Throughout the show, Raj experiments with medications that suppressed social anxiety, but they tend to have side effects. When Sheldon's attractive sister Missy visits, Raj takes medicine that enables him to speak to her, but it results in involuntary repetitive hand motions. In the episode "The Wildebeest Implementation", Raj is worried that an experimental drug he is considering might affect his rationality, but Sheldon encourages him to take it anyway: however, Raj's worries are realized while speaking to a woman in a coffee shop when he completely loses all his inhibitions and takes off all of his clothes.

At the end of the season 6 finale "The Bon Voyage Reaction", Raj's girlfriend Lucy breaks up with him.

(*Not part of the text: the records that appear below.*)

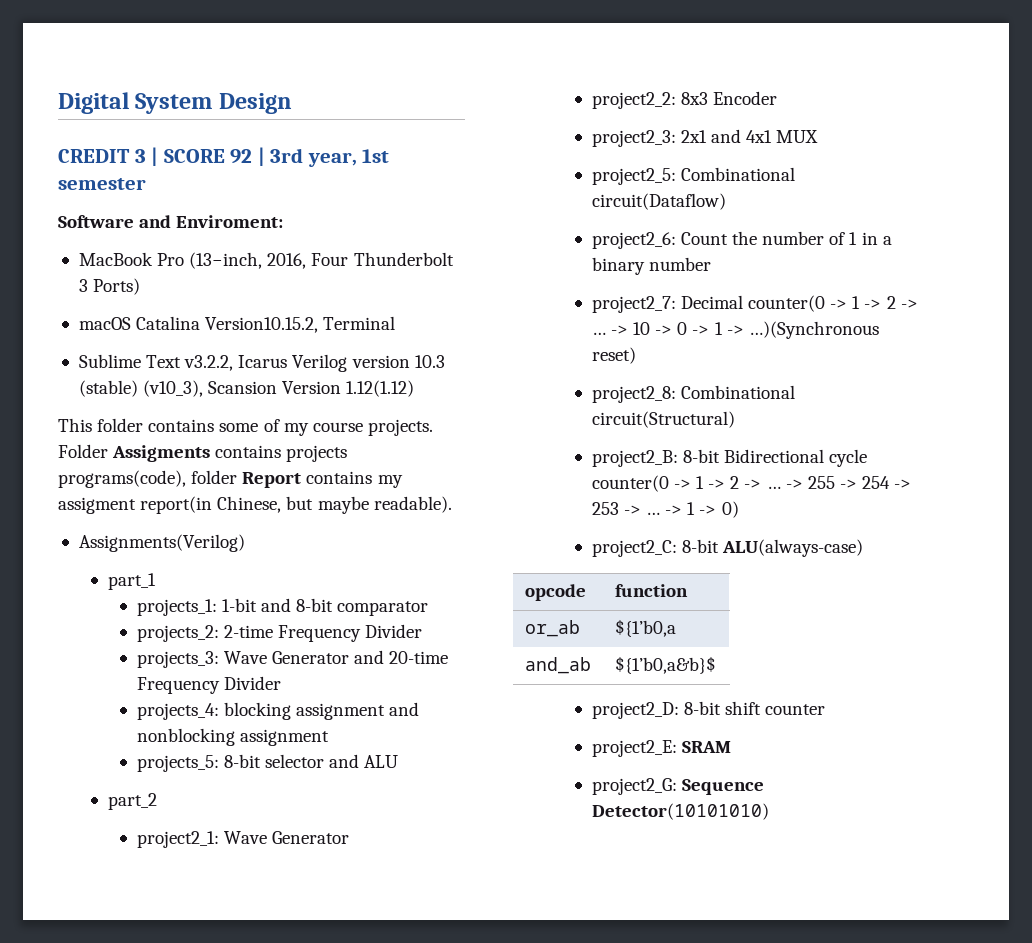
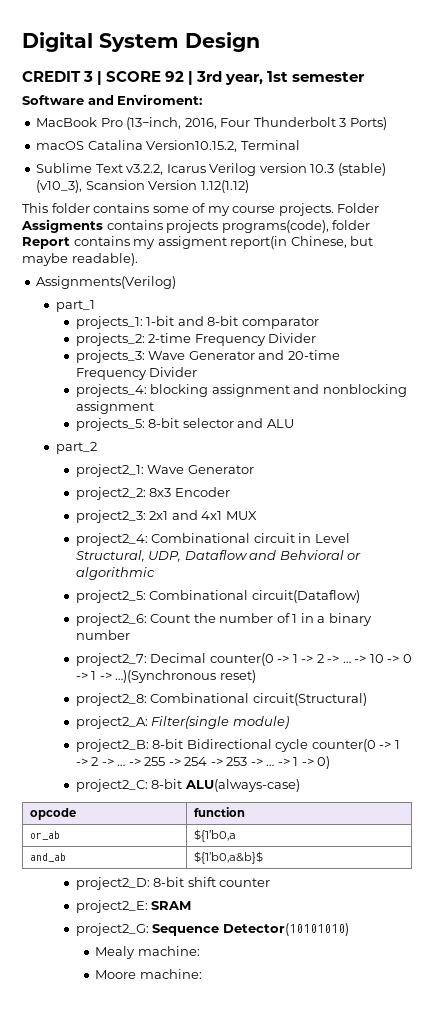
(819, 136) none -> [75,533,350,546] [75,550,362,562] [75,567,155,580] // project2_4: Combinational circuit in Level Structural, UDP, Dataflow and Behvioral or algorithmic
(735, 419) none -> [75,716,289,729] // project2_A: Filter(single module)
(769, 811) none -> [95,946,200,959] [95,969,202,979] // Mealy machine: // Moore machine:

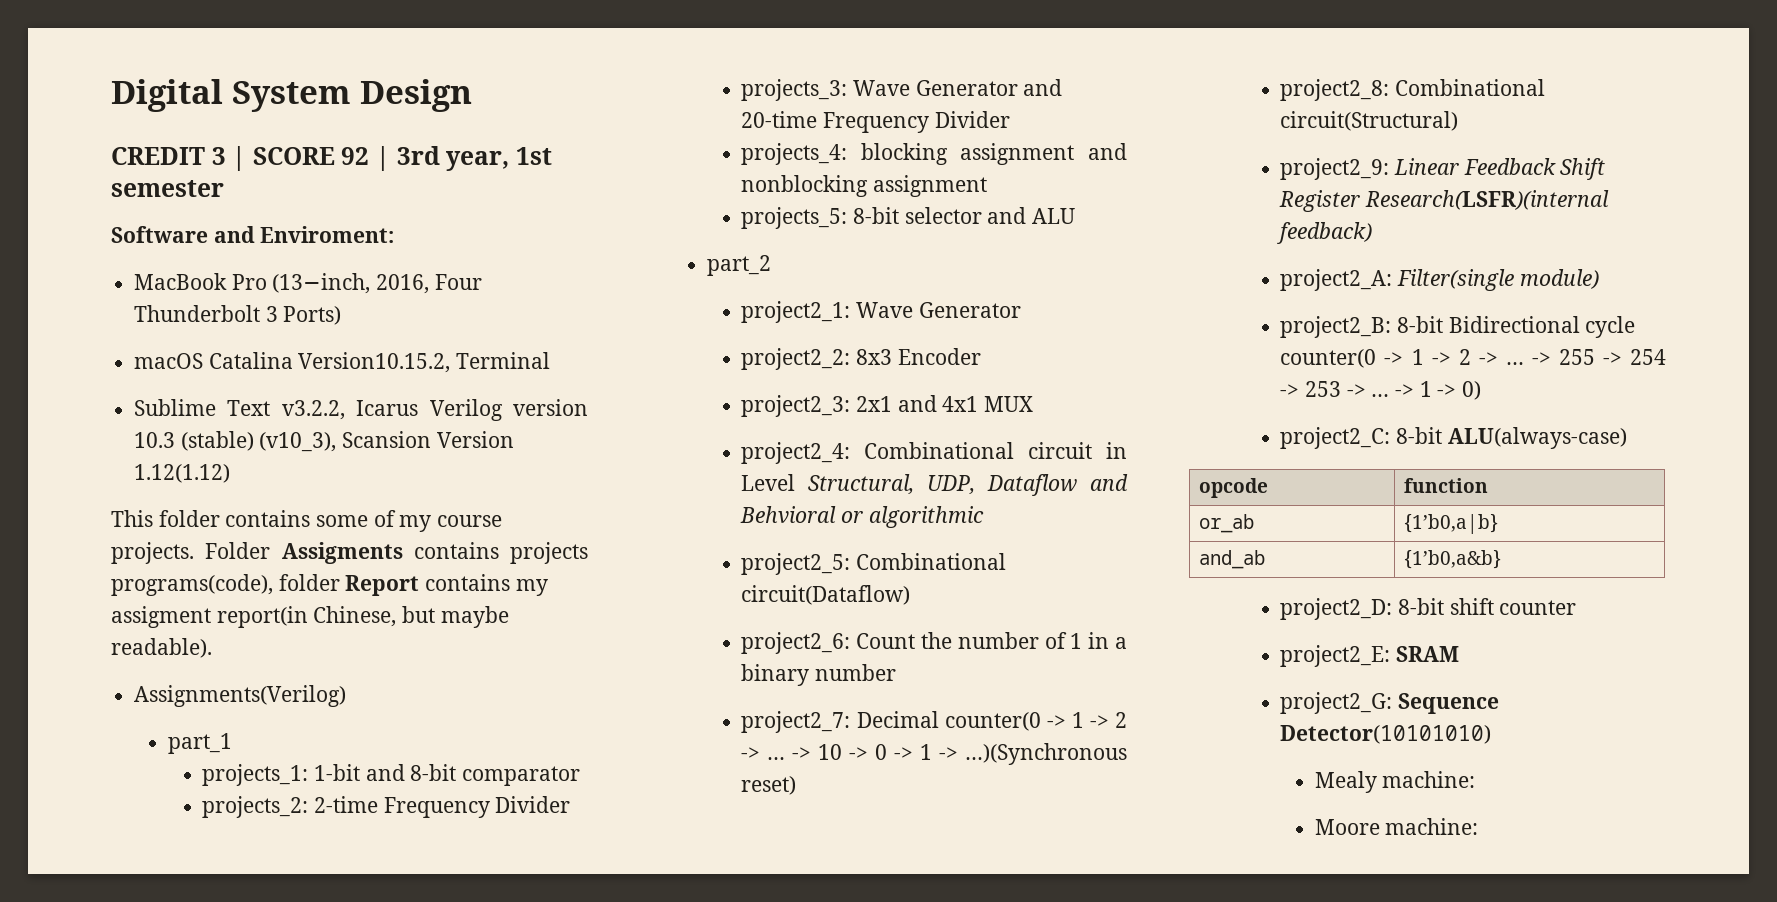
(367, 699) none -> [1280,158,1606,180] [1279,190,1610,212] [1277,222,1373,244] // project2_9: Linear Feedback Shift Register Research(LSFR)(internal feedback)
[194,829,237,842] ${1’b0,a -> [1403,514,1498,534] {1’b0,a|b}
[194,851,264,864] ${1’b0,a&b}$ -> [1403,550,1501,569] {1’b0,a&b}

The subsequent trauma apparently cures his mutism, and he finds he can talk to Penny, Amy, and Bernadette while completely sober. However, he talks so much that the women become bored and irritated and start drinking in order to put up with him. In season 12, after agreeing to enter into an arranged marriage with Anu and her proposal that they sleep together in anticipation, his mutism briefly returns due to pressure: after coming down with a cold, Raj discovers that he can overcome his mutism by taking NyQuil.

==Family==
In the show, Raj regularly communicates with his parents, Dr. V. M. and Mrs. Koothrappali, back in India via webcam.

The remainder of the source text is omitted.